In vivo demonstration of neuroinflammatory molecule expression in brain abscess with diffusion tensor imaging

Abstract

Background and purpose: Neuroinflammatory molecules, including tumor necrosis factor-alpha, interleukin1-beta, lymphocyte function associated molecule-1, and intercellular cell adhesion molecule-1 contribute to the development of brain abscess. We hypothesized that the high fractional anisotropy (FA) in the brain abscess cavity reflects the upregulation of these neuroinflammatory molecules.

Materials and methods: Diffusion tensor imaging (DTI) was performed in 24 patients with brain abscess and Staphylococcus aureus-treated as well as nontreated Jurket cell lines (at 4 time points: 1, 24, 48, and 72 hours). Neuroinflammatory molecules were quantified from the brain abscess cavity aspirate of the patients as well as from the heat-killed S aureus-treated and nontreated cell lines and correlated with DTI measures.

Results: The DTI-derived FA strongly correlated with the presence of neuroinflammatory molecules in the pus as well as in S aureus-treated cell lines; no such correlation was observed in nontreated cell lines.

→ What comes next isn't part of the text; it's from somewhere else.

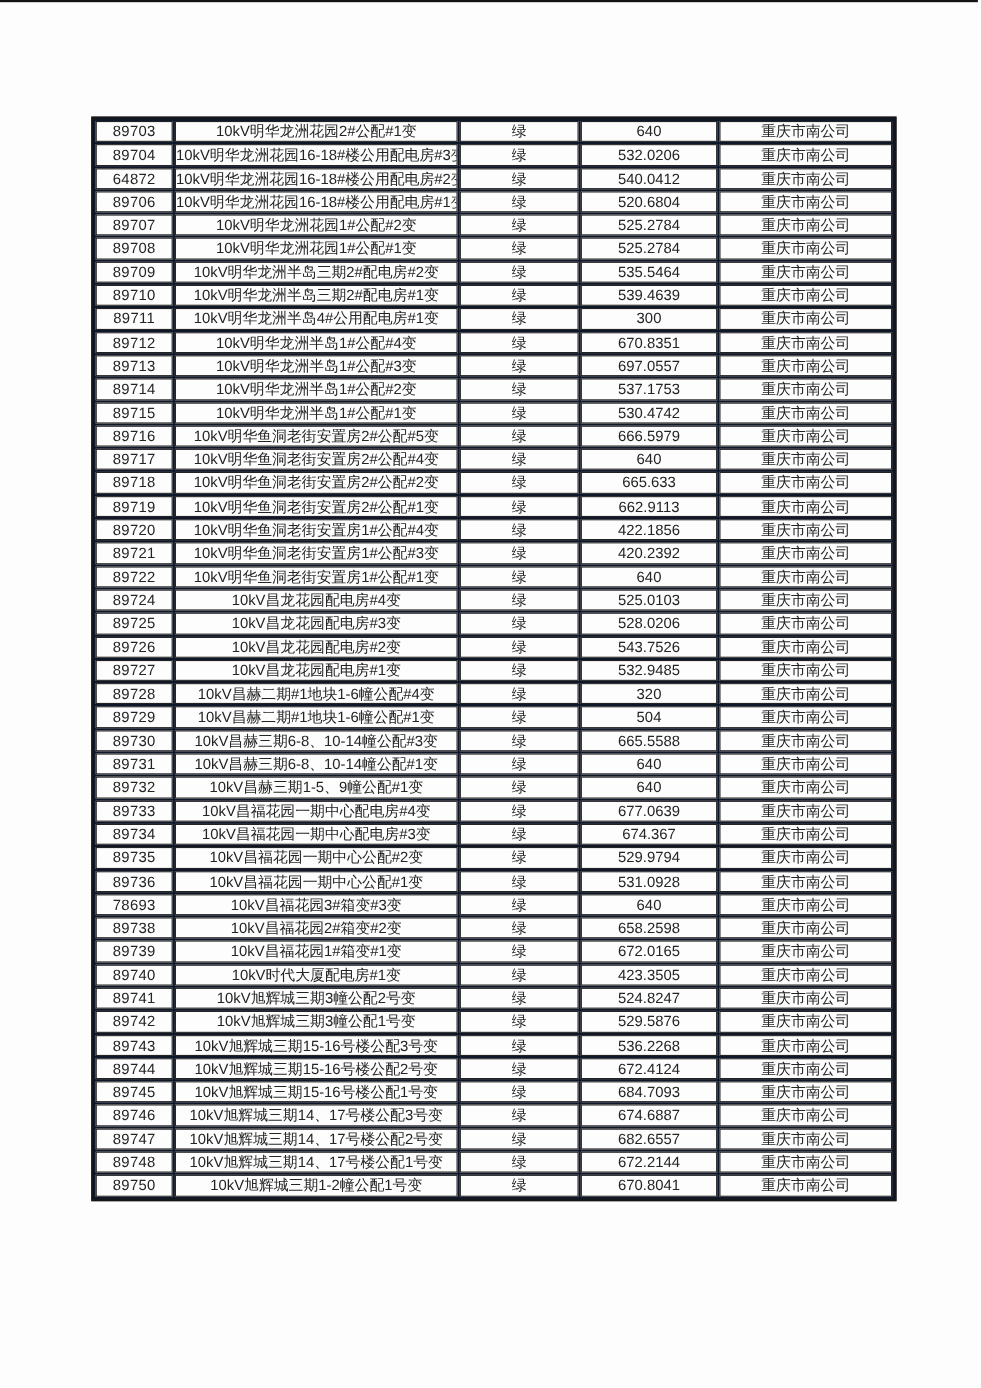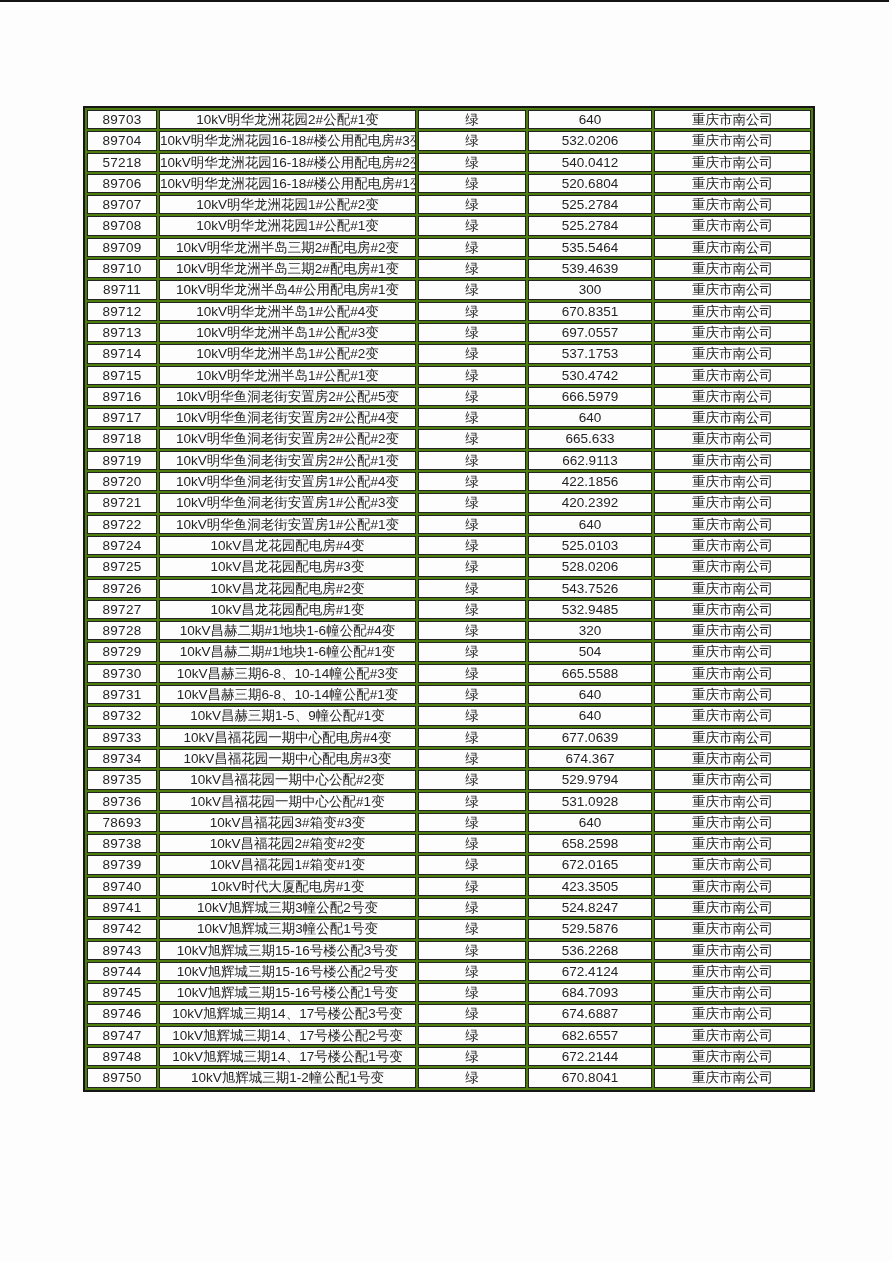"89703" table.sheet { background: #4d7c0f -> #0f172a }
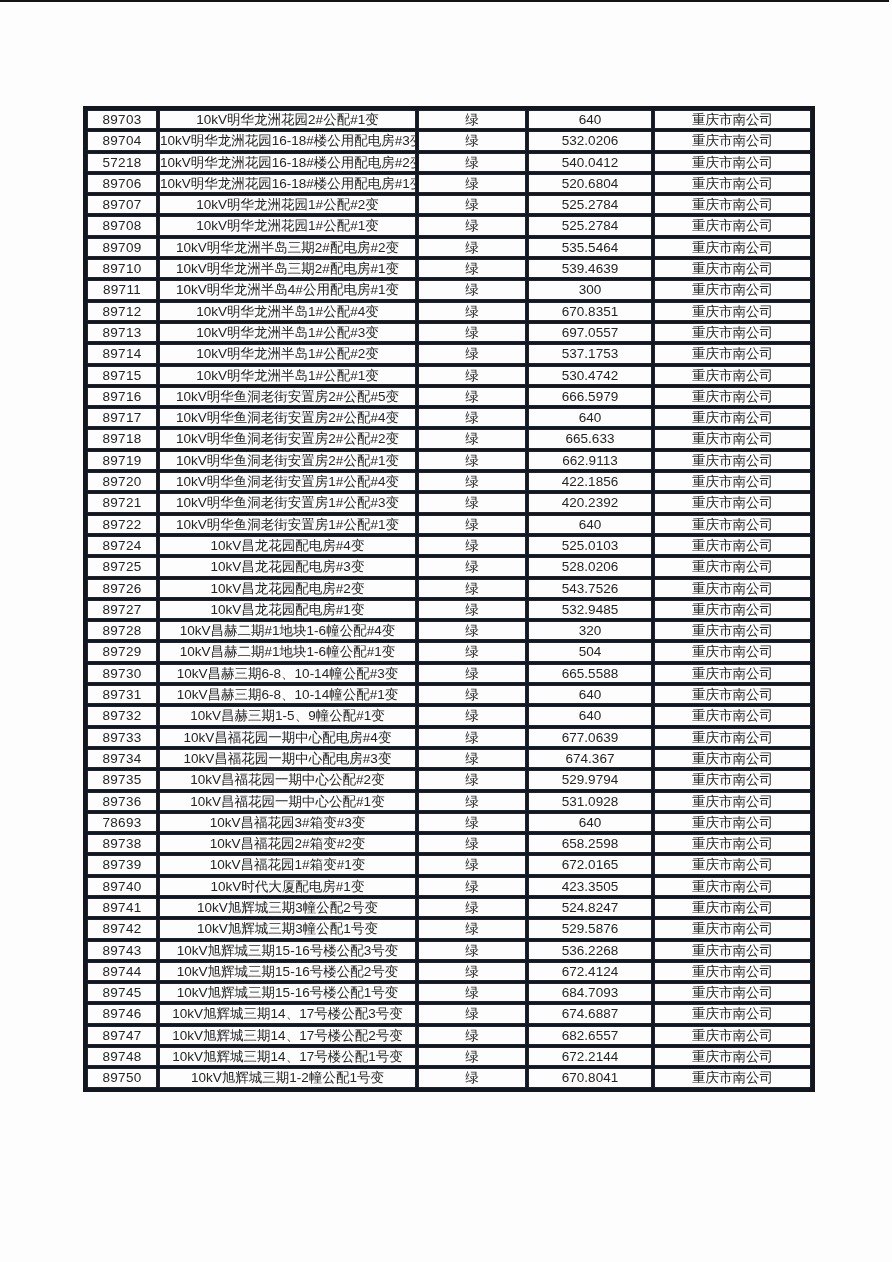"57218" td.c-id { text: 57218 -> 64872 }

Conclusions: These data indicate that neuroinflammatory molecules confer high diffusion anisotropy inside the brain abscess cavity. We propose that increased FA reflects upregulated inflammatory response in brain abscess.

Fig 1.

A 31-year-old female patient presenting with pyogenic brain abscess in the left temporal lobe. A, Axial T2-weighted image shows a well-defined hyperintense lesion with a hypointense wall. B, The lesion appears hypointense on the axial T1-weighted image with an isointense wall. C, On the postcontrast T1-weighted image, the lesion shows ring enhancement. D, DWI shows homogeneous hyperintensity in the cavity that appears hypointense on the MD map (E). The FA (F) and red-green-blue color-modulated FA map fused with the MD map (G) show that high FA in the abscess cavity is similar to what is observed in the contralateral inferior longitudinal fasciculus and midbrain (arrow).

Fig 2.

A 25-year-old male patient presenting with pyogenic brain abscess with a heterogeneously hyperintense lesion in the left temporal lobe. A, Axial T2-weighted image shows a hyperintense lesion with a hypointense wall. B, The lesion appears hypointense on the axial T1-weighted image with an isointense wall. C, On the postcontrast T1-weighted image, the lesion shows ring enhancement. D, The lesion appears heterogeneously hyperintense on the DWI in the cavity that appears heterogeneously hypointense on the MD map (E). The FA (F) and red-green-blue color-modulated FA map fused with MD map (G) show that high FA in the abscess cavity is similar to what is observed in the contralateral inferior longitudinal fasciculus and midbrain.

Fig 3.

A, Plots showing the relationship (A) between FA and IL1-β, TNF-α, and LFA-1. B, FA and sICAM-1 in pus from the abscess cavity. C–F, The relationship between FA and NMs in heat-killed S aureus–treated as well as nontreated cell lines at different time points (1, 24, 48, and 72 hours [hrs]) is depicted in the form of bar plots.

Fig 4.

A, Coronal images of MD, FA, and color-coded FA maps fused with MD of Jurket cell lines treated with heat-killed S aureus at 1, 24, and 48 hours (hr), respectively, show an increase in FA and MD. B, The corresponding maps for nontreated Jurket cells show very few changes in FA and MD. C, Expression of LFA-1, IL1-β, TNF-α, and GAPDH (housekeeping) genes in nontreated and heat-killed S aureus–treated Jurket cell lines at 1, 24, 48, and 72 hours.

Fig 5.

Cell aggregation at different time points in nontreated (A–C) and heat-killed S aureus–treated (D–F) cell lines. Photomicrographs of heat-killed S aureus–treated cell line with a time course show an increased degree of cell aggregation compared with that in nontreated cell line. hrs indicates hours.